I have this strange feeling that the most useful classifications
are going to prove to be the names of musicians who create the music. I
mean, when you're describing a musician/composer to someone who hasn't
heard them, don't you tend to say something like "somewhere between
Mingus and Haden, but with rhythms coming more from Moholo" (I don't
know who that is, but I wouldn't mind hearing them).

OK, so you want theory.

Consider musicians as nodes in a tagged directional attributed
graph, and then atempt to tag the kinds of "influence" relations between
the "nodes" ("taught by", "inspired by", "hired by", "had an argument
with", "in reaction against", "synthesised" - oh, that one has to
attribute a set of the inputs to a musician ...).

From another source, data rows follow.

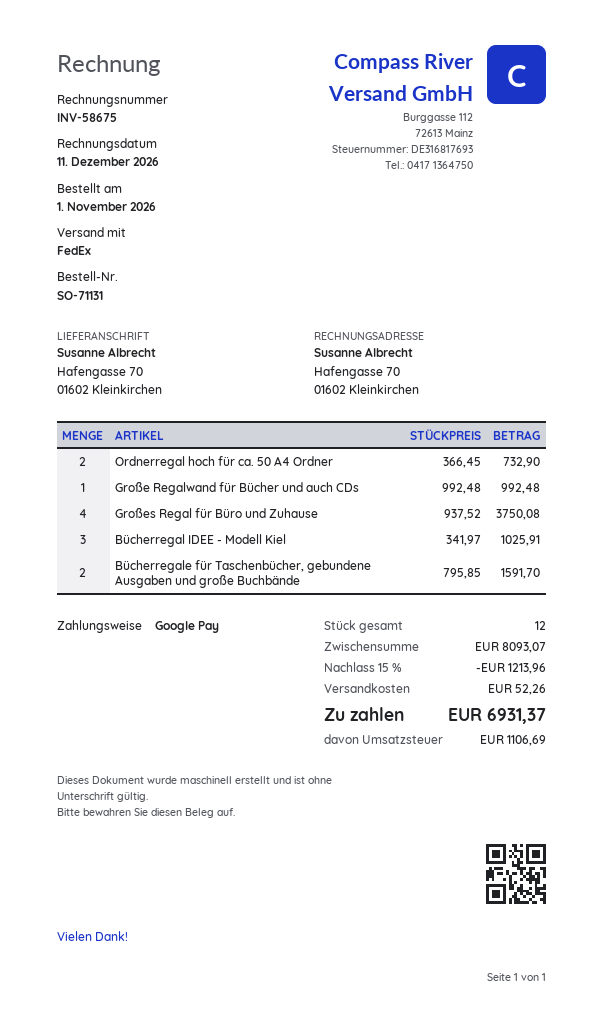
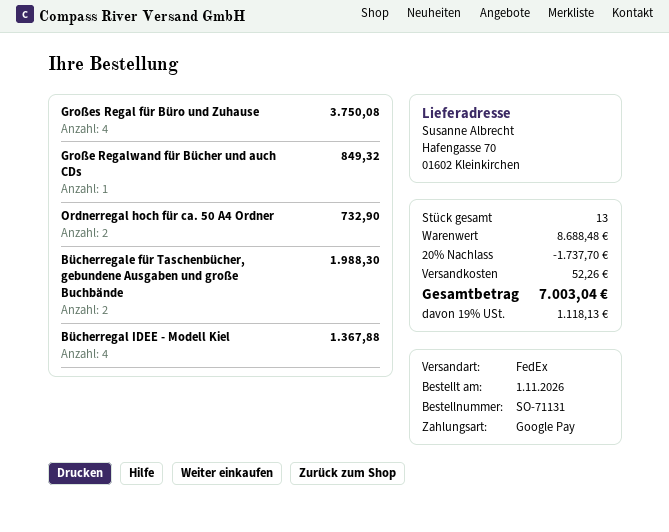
Große Regalwand für Bücher und auch CDs: 1 for 992.48 -> 1 for 849.32
Bücherregal IDEE - Modell Kiel: 3 for 1025.91 -> 4 for 1367.88
Bücherregale für Taschenbücher, gebundene Ausgaben und große Buchbände: 2 for 1591.70 -> 2 for 1988.30
total quantity: 12 -> 13
subtotal: 8093.07 -> 8688.48
discount: 15% = 1213.96 -> 20% = 1737.70
tax: 1106.69 -> 1118.13
total: 6931.37 -> 7003.04

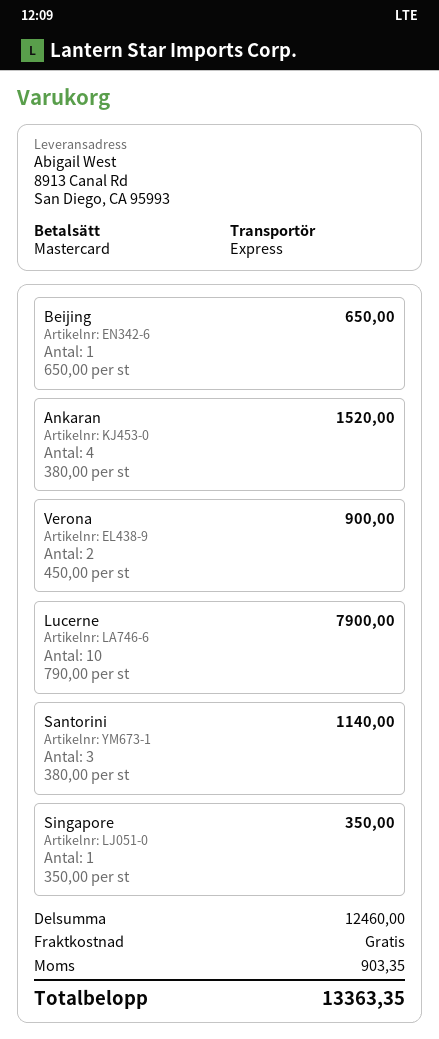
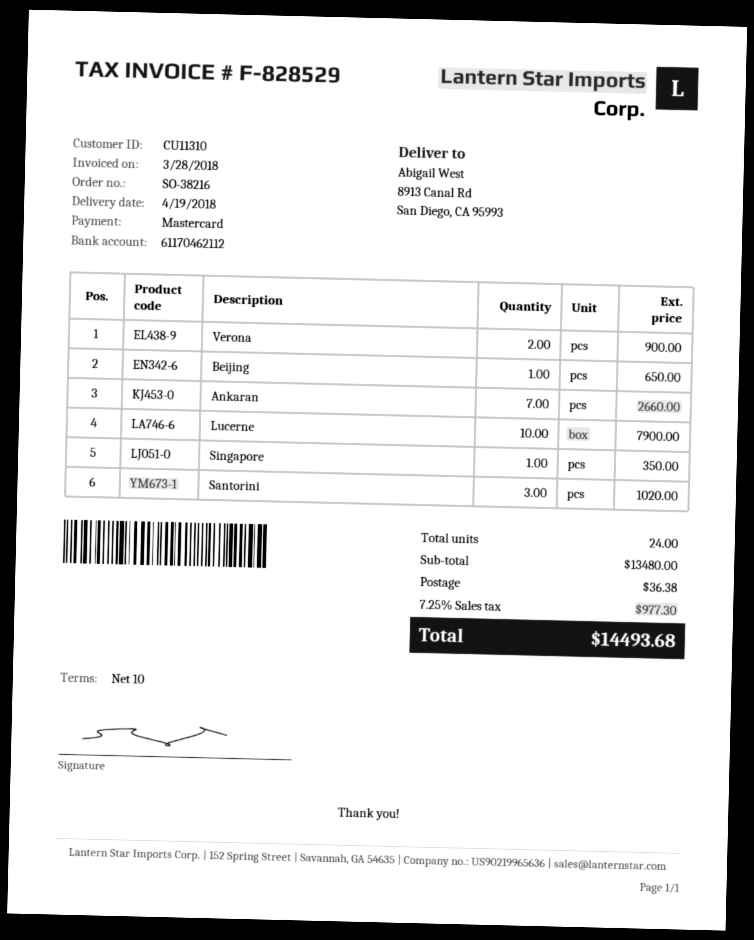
Ankaran: 4 for 1520.00 -> 7 for 2660.00
Santorini: 3 for 1140.00 -> 3 for 1020.00
subtotal: 12460.00 -> 13480.00
shipping: 0.00 -> 36.38
tax: 903.35 -> 977.30
total: 13363.35 -> 14493.68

Hmmm ... and then some
of the nodes may just be pieces of music themselves - when you hear a
bit of the heart of a piece in someone's playing ("she played this
ballad that reminded me of that Barry Guy thing with the Bach quotes,
but with something of the Plugged Nickel sessions to it"), or when a
musician says, "I think I am still coming to terms with 'Confirmation'",
and refuses to say anything else.

OK, so there are two planes, at least, to the graph. We haven't
mentioned the significant differences between 1958 Miles and 1974 Miles
yet ... Or the slightly important question of groups.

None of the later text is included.